In its country credit analysis report released last Friday, Moody’s announced that “Ethiopia’s favorable growth prospects and low debt burden support B1 rating”.
Last Friday’s report is a periodic update of Moody’s analysis on the credit worthiness and credit risk level of Ethiopia to investors and creditors.
“While Ethiopia’s economy is relatively small, with an estimated nominal GDP of around $50 billion in 2014, it has grown rapidly over the last decade averaging 10.8% in real terms. …In comparative terms, the economy is about the same size as that of Jordan (B1) and Kenya (B1), and growth has outpaced the B1 median as well as regional and Asian peers”, states the report.
Moody’s report, obtained by HornAffairs, shows that Ethiopia’s credit rating (B1) was supported in the credit analysis that evaluated her credit profile in terms of four rating factors: Namely; Economic Strength, Institutional Strength, Fiscal Strength and Susceptibility to Event Risk.
The four factors are assessed on a scale that ranges from very high to very low.

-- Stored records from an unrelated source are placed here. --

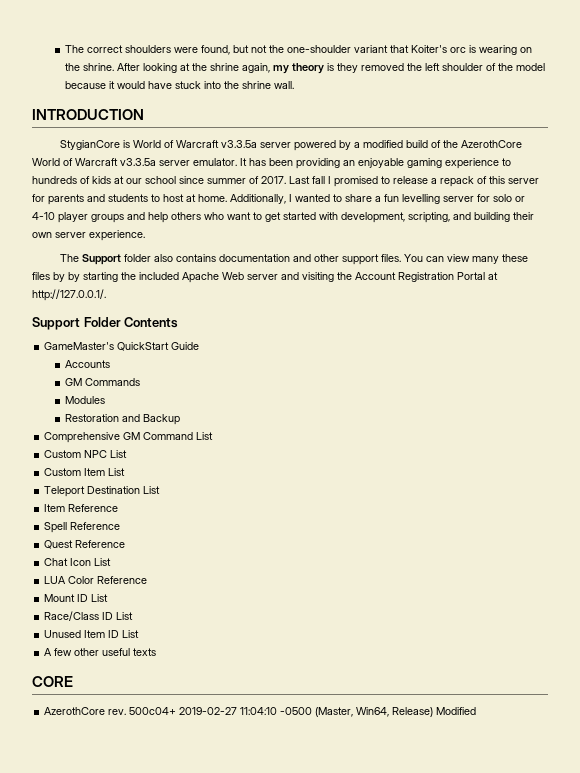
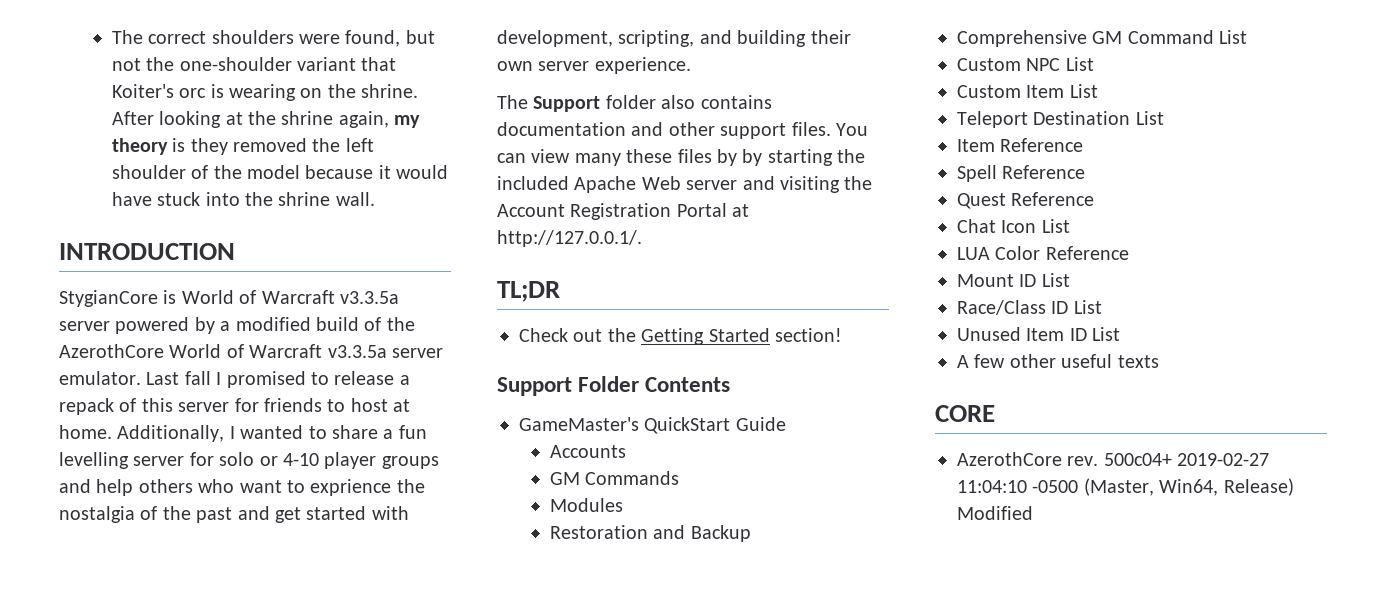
[240,158,511,169] [32,176,286,184] It has been providing an enjoyable gaming experience to hundreds of kids at our school since summer of 2017. -> (141, 378) none
[48,194,148,205] parents and students -> [264,398,322,412] friends
(262, 216) none -> [310,479,425,496] [59,506,270,523] exprience the nostalgia of the past and
(106, 295) none -> [497,281,560,302] [519,328,842,345] // TL;DR // Check out the Getting Started section!

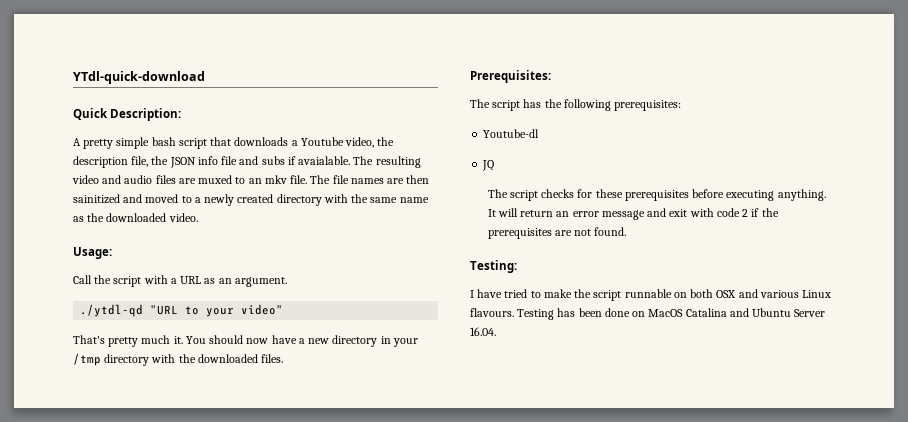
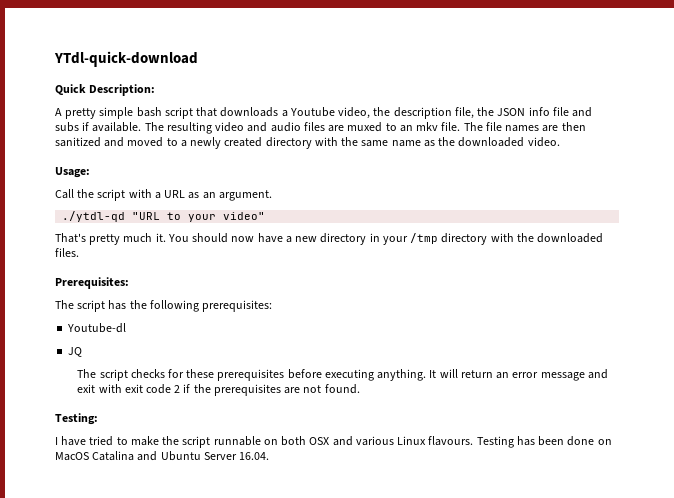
[298,156,351,165] avaialable. -> [92,122,142,132] available.
[73,194,120,204] sainitized -> [55,137,101,147] sanitized
(714, 212) none -> [124,384,143,393] exit

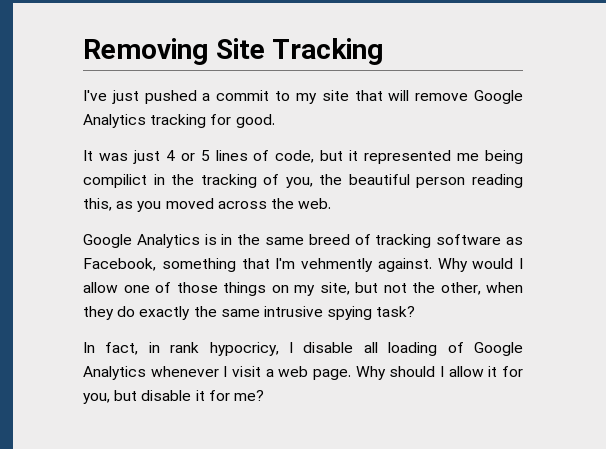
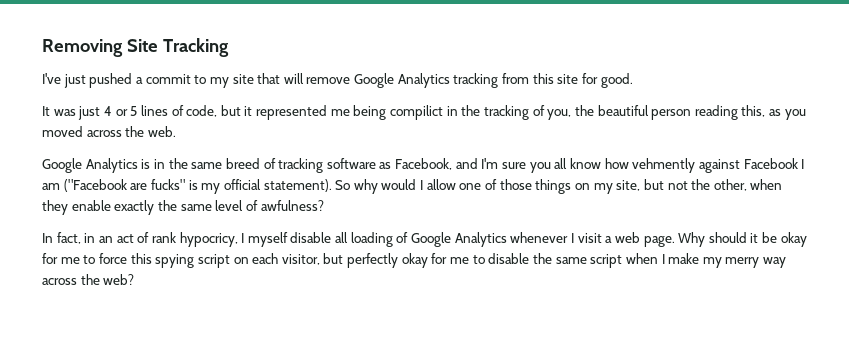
(207, 121) none -> [502,73,579,84] from this site
[161,258,468,272] something that I'm vehmently against. Why -> [455,158,805,173] [42,179,378,194] and I'm sure you all know how vehmently against Facebook I am ("Facebook are fucks" is my official statement). So why
[117,306,136,317] do -> [71,200,111,211] enable
[263,306,416,320] intrusive spying task? -> [215,200,324,211] level of awfulness?
(160, 347) none -> [98,232,150,243] an act of
(293, 347) none -> [247,232,288,247] myself
[440,366,524,377] [83,390,264,404] I allow it for you, but disable it for me? -> [750,232,807,247] [42,253,787,268] [42,274,135,285] it be okay for me to force this spying script on each visitor, but perfectly okay for me to disable the same script when I make my merry way across the web?

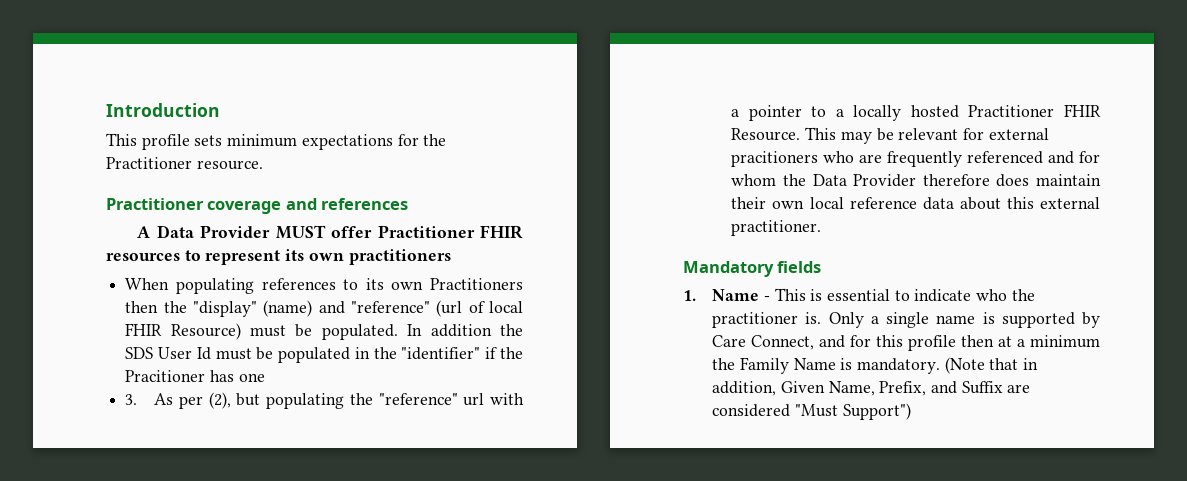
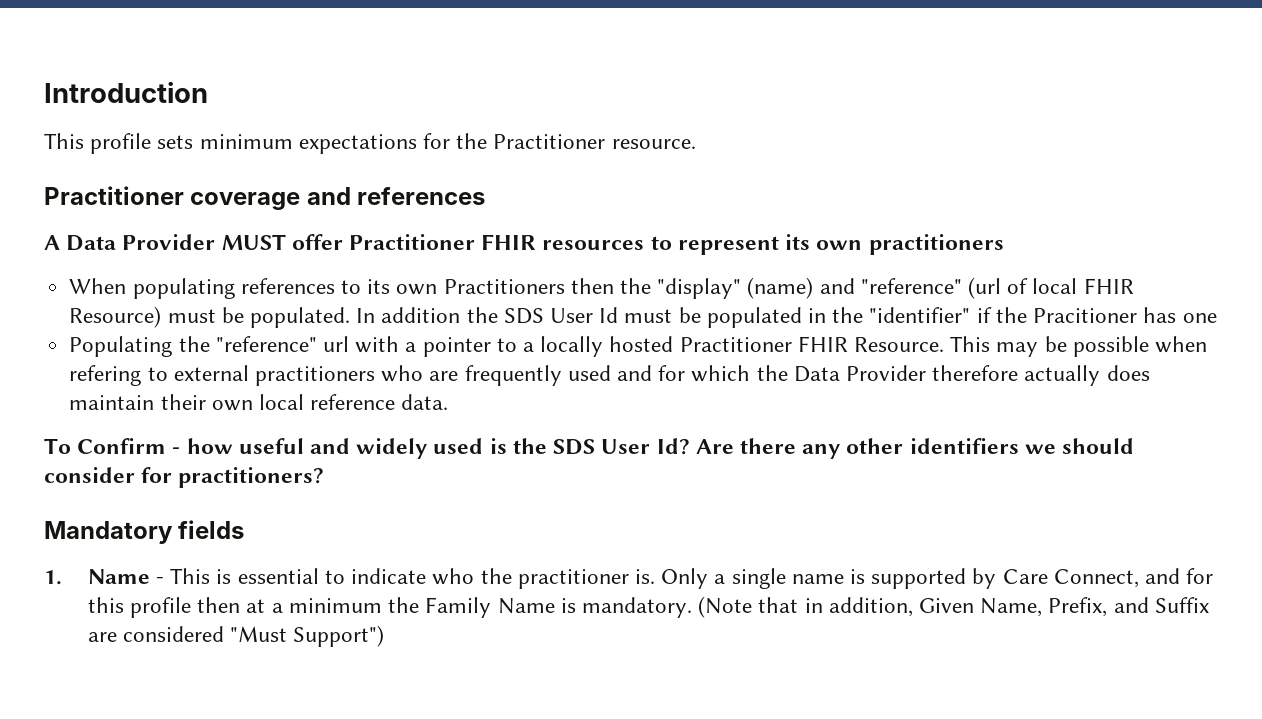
[125,392,345,409] 3. As per (2), but populating -> [69,336,173,357] Populating
[898,128,1049,140] [731,151,819,167] relevant for external pracitioners -> [1072,336,1208,357] [69,365,375,386] possible when refering to external practitioners
[967,151,1100,164] [731,174,777,186] referenced and for whom -> [567,365,751,382] used and for which
(990, 180) none -> [1024,365,1101,386] actually
[922,197,1100,210] [731,220,822,236] data about this external practitioner. -> [401,394,449,410] [44,438,1134,459] [44,467,325,488] data. // To Confirm - how useful and widely used is the SDS User Id? Are there any other identifiers we should consider for practitioners?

Moody’s report scored Ethiopia’s Economic Strength as Moderate (-), while her regional peers Ghana (B3-), Uganda (B1) and Senegal (B1+) score Low (+). This score is an evaluation of the economic structure, primarily reflected in economic growth, the scale of the economy and wealth, as well as in structural factors that point to a country’s long-term economic robustness and shock-absorption capacity.
The Moderate (-) score of Ethiopia was based on the resilience of her economy in registering strong growth despite depressed export prices and continuation of the high public investment rate, which is the world’s third-highest.
Looking forward, states the report, “We expect public-sector investment to continue to drive economic expansion in the near-term, with growth averaging around 10% in real terms over the next two years”. Economic slowdown in major export partners like China, constraints to the financing of Ethiopia’s major investment projects, or a protracted slump in the country’s main commodity export prices are some of potential shocks identified.
Ethiopia’s Institutional Strength on the other hand scored Very Low (+), a rank similar to regional peers the Republic of the Congo (Ba3) and Uganda score Very Low (+) while Angola, Nigeria (Ba3) and the D.R. Congo score Very Low (-).
The assessment of institutional strength, according to the report, is underpinned by three categories of the World Bank’s governance indicators: Government Effectiveness, Rule of Law, and Control of Corruption in which Ethiopia scores roughly in line with the B-median, for Government Effectiveness and Rule of Law and exceeds the B-rated median in one category, Control of Corruption.
On the third rating factor, Fiscal Strength, Ethiopia’s scores as Moderate (+), similar to Vietnam (B1) and Uganda. The score reflects “its small fiscal deficits and low debt levels, while constrained by very low revenue ratios compared to its peers, and potential sizable contingent liabilities in the public enterprise sector”.
According to the report, “low and stable deficits characterize Ethiopia’s fiscal position…achieved through prudent spending control in the face of fluctuating grant financing, and increased efforts to mobilize domestic revenues as nominal expenditure has grown”.
The analysis noted the federal government’s tight budget execution over the last decade, low debt burden as compared to its peers, standing at around 26% of GDP in 2014 with the median for B-rated countries at 42% of GDP and also Ethiopia’s budgetary allocation for the poor (pro-poor development spending), which averaged 13% of GDP over the last decade and is the highest in Africa.
The report score Ethiopia’s Susceptibility to Event Risk as Moderate (+), which reflected a Moderate score of political risk, low government liquidity and Banking system risks and Low (+) score for Ethiopia’s external vulnerability risk.
Improving institutional quality and weak tax collection, deepening private sector participation in the economy and attracting more foreign direct investment are some of the recommendations of the report.